Faculty Profile: Susan Perlman, MD

Summer 2020

There is always something that can be done

Susan Perlman, MD, Professor of Neurology

Over my past three decades as a clinical professor in the division of Neurogenetics, I have been able to build subspecialty clinics that diagnose and treat Friedreich’s ataxia (my research interest when I was a fellow in training), Huntington’s disease (a Huntington’s Disease Center of Excellence for 15 years), and cerebellar ataxias of all types (genetic and non-genetic). When I opened our initial “Ataxia Clinic” in 1986, I was often asked why I had a clinic for a “symptom”. No genetic tests were available at the time to help with diagnosis and no treatments were even in development.
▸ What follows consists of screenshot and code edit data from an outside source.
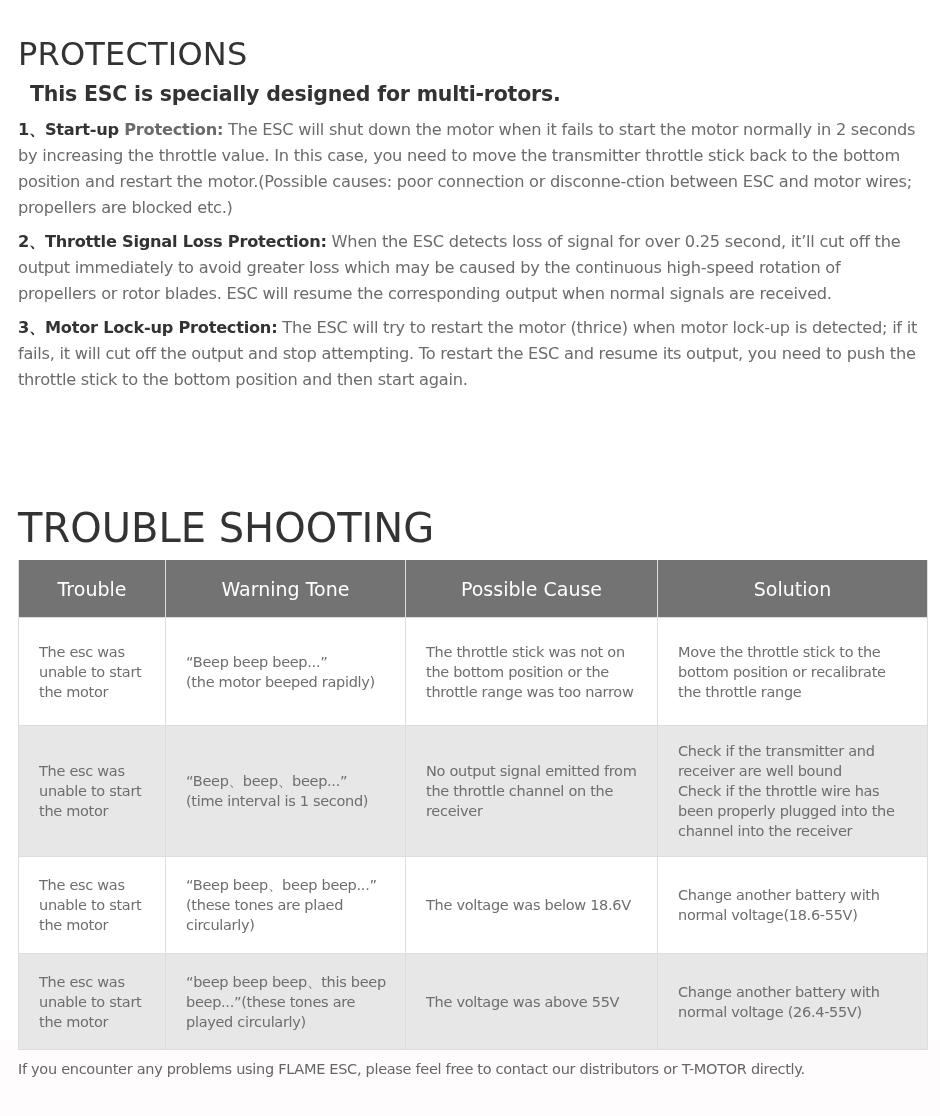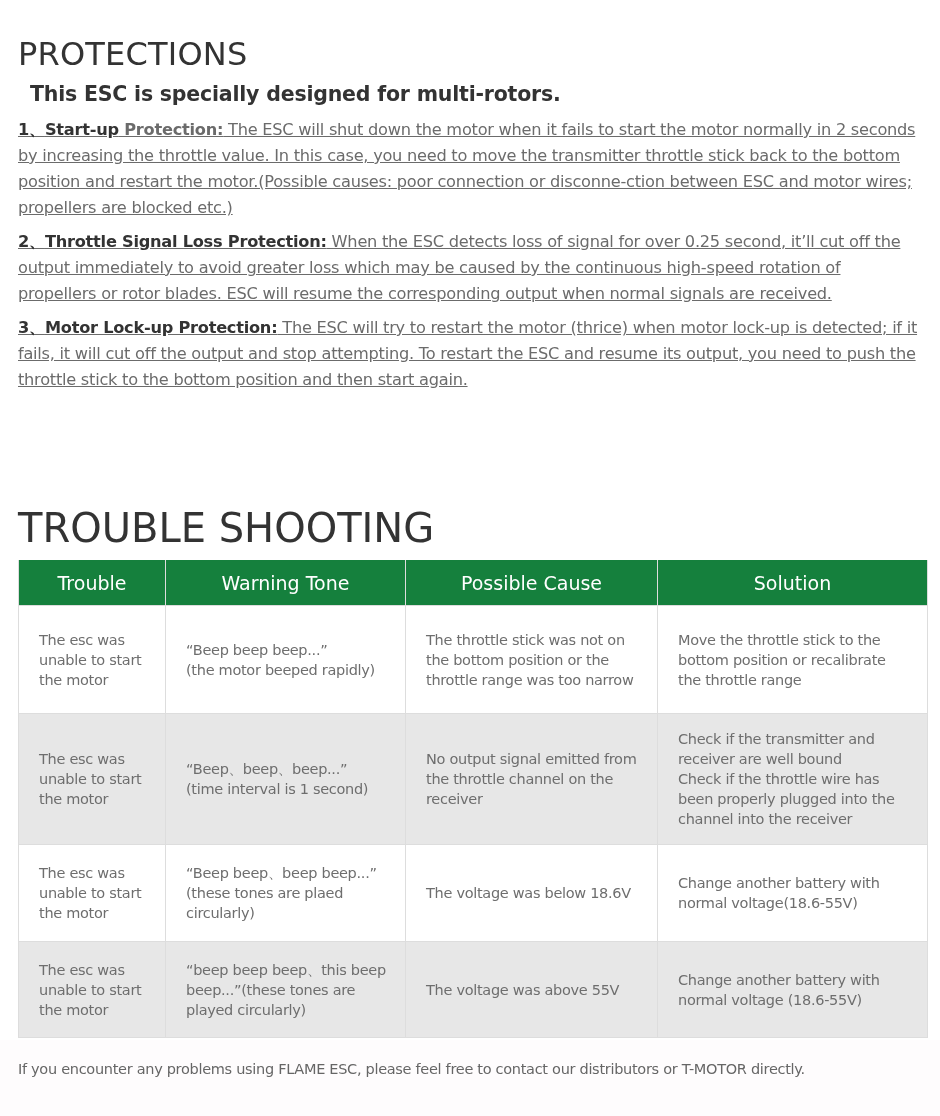--- a/index.html
+++ b/index.html
@@ -15,36 +15,35 @@
   }
   .subtitle {
     position: absolute; left: 18px; top: 68px;
     font-size: 20.5px; color: #333333; font-weight: bold; margin: 12px; line-height: 28px;
     letter-spacing: -0.2px;
   }
   .prot-list { position: absolute; left: 18px; top: 117px; width: 905px; }
   .prot-item {
     font-size: 16.2px; line-height: 26px; color: #6b6b6b; margin: 0 0 8px 0;
     letter-spacing: -0.25px;
-    text-decoration: underline;
   }
   .prot-item .num, .prot-item .name { color: #333333; font-weight: bold; }
   .prot-item .name-light { color: #6b6b6b; font-weight: bold; }
   .h2 {
     position: absolute; left: 18px; top: 508px;
     font-size: 40px; color: #333333; margin: 0; line-height: 40px; font-weight: normal;
   }
   table.ts {
     position: absolute; left: 18px; top: 560px; width: 909px;
     border-collapse: collapse; table-layout: fixed;
   }
   table.ts th {
-    background: #15803d; color: #ffffff; font-weight: normal;
+    background: #737373; color: #ffffff; font-weight: normal;
     font-size: 19px; height: 39px; text-align: center;
-    border-left: 1px solid #dddddd; border-right: 1px solid #dddddd; padding: 3px;
+    border-left: 1px solid #dddddd; border-right: 1px solid #dddddd; padding: 9px;
   }
   table.ts td {
     font-size: 14.5px; line-height: 20px; color: #6e6e6e; vertical-align: middle;
     padding: 0 18px 0 20px; border: 1px solid #dddddd; letter-spacing: -0.3px;
   }
   table.ts tr.odd td { background: #ffffff; }
   table.ts tr.even td { background: #e7e7e7; }
   table.ts tr.r1 td { height: 107px; }
   table.ts tr.r2 td { height: 130px; }
   table.ts tr.r3 td { height: 96px; }
@@ -127,19 +126,19 @@
         <div>Change another battery with normal voltage(18.6-55V)</div>
       </td>
     </tr>
     <tr class="even r4">
       <td>The esc was unable to start the motor</td>
       <td>
         <div>“beep beep beep、this beep beep...”(these tones are played circularly)</div>
       </td>
       <td>The voltage was above 55V</td>
       <td>
-        <div>Change another battery with normal voltage (18.6-55V)</div>
+        <div>Change another battery with normal voltage (26.4-55V)</div>
       </td>
     </tr>
   </tbody>
 </table>
 
 <p class="footer">If you encounter any problems using FLAME ESC, please feel free to contact our distributors or T-MOTOR directly.</p>
 
 </body></html>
It was my relationships with the dedicated patients and families suffering from these rare, progressive, incurable disorders that made me want to continue working with them to provide what information, advice, and guidance that I could. In the late 1990’s genetic testing began to be developed, and I started seeing individuals who had been told, “your genetic test shows what you have, but there is nothing that can be done.” I knew, however, that there is always something that can be done -- recommendations for rehabilitation treatments, medications for treatable symptoms, referrals for resources to improve quality of life or network with other families, genetic and family counseling, and updates on current research.
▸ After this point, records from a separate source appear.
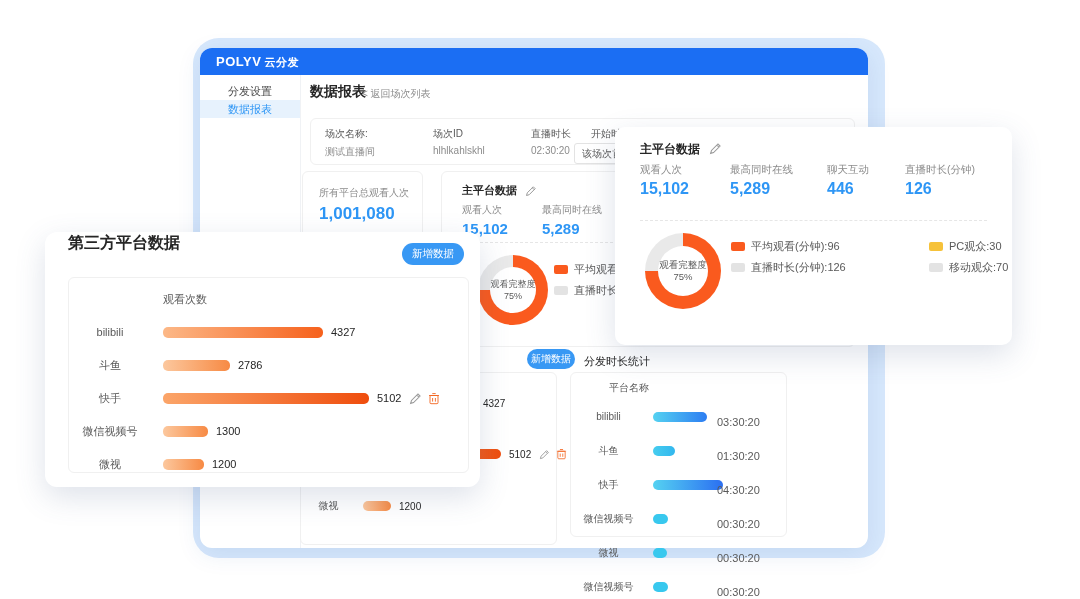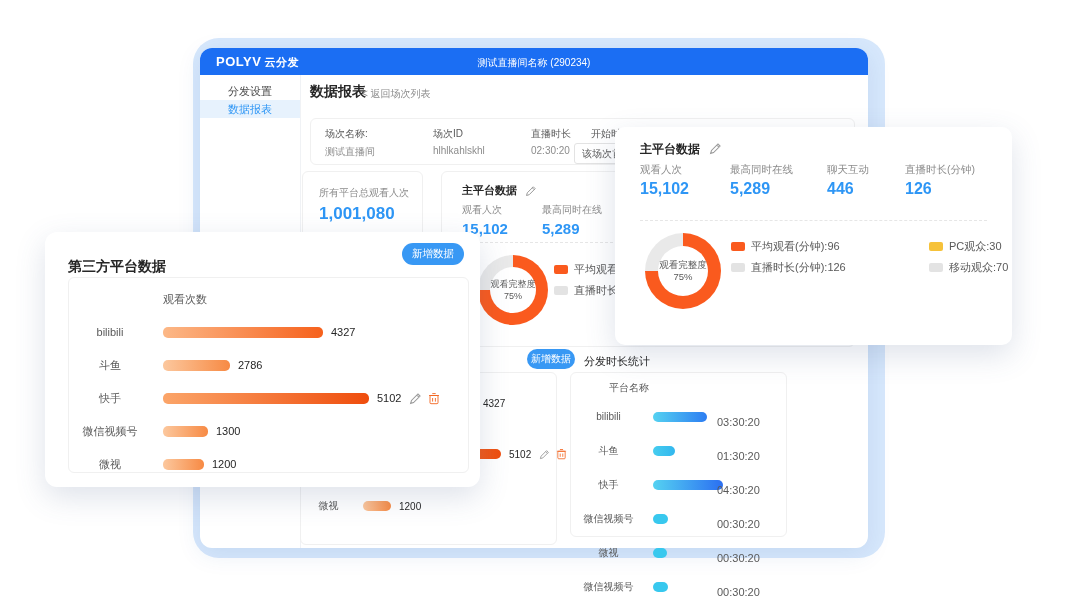--- a/index.html
+++ b/index.html
@@ -85,21 +85,21 @@
   .dur-rows { position:absolute; left:0; top:32px; width:100%; display:flex; flex-direction:column; gap:11px; }
   .dur-rows .row-label { width:75px; font-size:10px; }
   .bar-wrap { width:64px; margin-left:7px; flex:none; }
   .dur-time { font-size:11px; color:#595959;margin-top:11px; }
 
   
   .overlay-card { background:#fff; border-radius:10px; box-shadow:0 10px 30px rgba(70,95,140,.18); }
   .ov-main { left:615px; top:127px; width:397px; height:218px; z-index:6; }
   .ov-main .card-title { font-size:12px; }
   .ov-third { left:45px; top:232px; width:435px; height:255px; z-index:7; border-radius:12px; }
-  .ov-third-title { left:23px; top:26px; font-size:14px; font-weight:bold; color:#262626; }
+  .ov-third-title { left:23px; top:1px; font-size:16px; font-weight:bold; color:#262626; }
   .ov-third-btn { right:16px; top:11px; width:62px; height:22px; font-size:10.5px; }
   .tp-panel { left:23px; top:45px; width:401px; height:196px; }
   .tp-header { position:absolute; left:94px; top:14px; font-size:11px; color:#595959; }
   .tp-rows { position:absolute; left:0; top:48px; width:100%; display:flex; flex-direction:column; gap:21px; }
   .tp-rows .row { height:12px; }
   .tp-rows .row-label { width:82px; font-size:11px; margin-right:12px; }
   .tp-rows .bar { height:11px; }
   .tp-rows .row-value { font-size:11px; margin-left:8px; }
   .icon-btn { margin-left:8px; cursor:pointer; display:inline-flex; }
   .icon-btn + .icon-btn { margin-left:6px; }
@@ -110,21 +110,20 @@
 <body>
 
 <div class="abs backdrop"></div>
 
 <div class="abs window"></div>
 
 <div class="abs win-header">
   <div class="abs brand">
     <span>POLYV</span><span class="brand-suffix">云分发</span>
   </div>
-  <div class="abs room-title">测试直播间名称 (290234)</div>
 </div>
 
 <div class="abs side-item" style="top:82px;">分发设置</div>
 <div class="abs side-item active" style="top:100px;">数据报表</div>
 <div class="abs side-border"></div>
 
 <div class="abs page-title">数据报表</div>
 <div class="abs back-link">&lt; 返回场次列表</div>
 
 <div class="abs card info-card">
We have reached the point now, with national and international groups (including National Ataxia Foundation, Friedreich’s Ataxia Research Alliance, Huntington’s Disease Society of America) spearheading the development of disease-modifying therapies, that I have been able to open our Neurogenetics Clinical Trials program. We have four natural history studies running, as well as eight clinical drug trials (with another six due to start). I am now following the third generation of some families I met many years ago. Together we hope to improve access to diagnostic and research opportunities and to respond to the huge unmet needs in these rare diseases.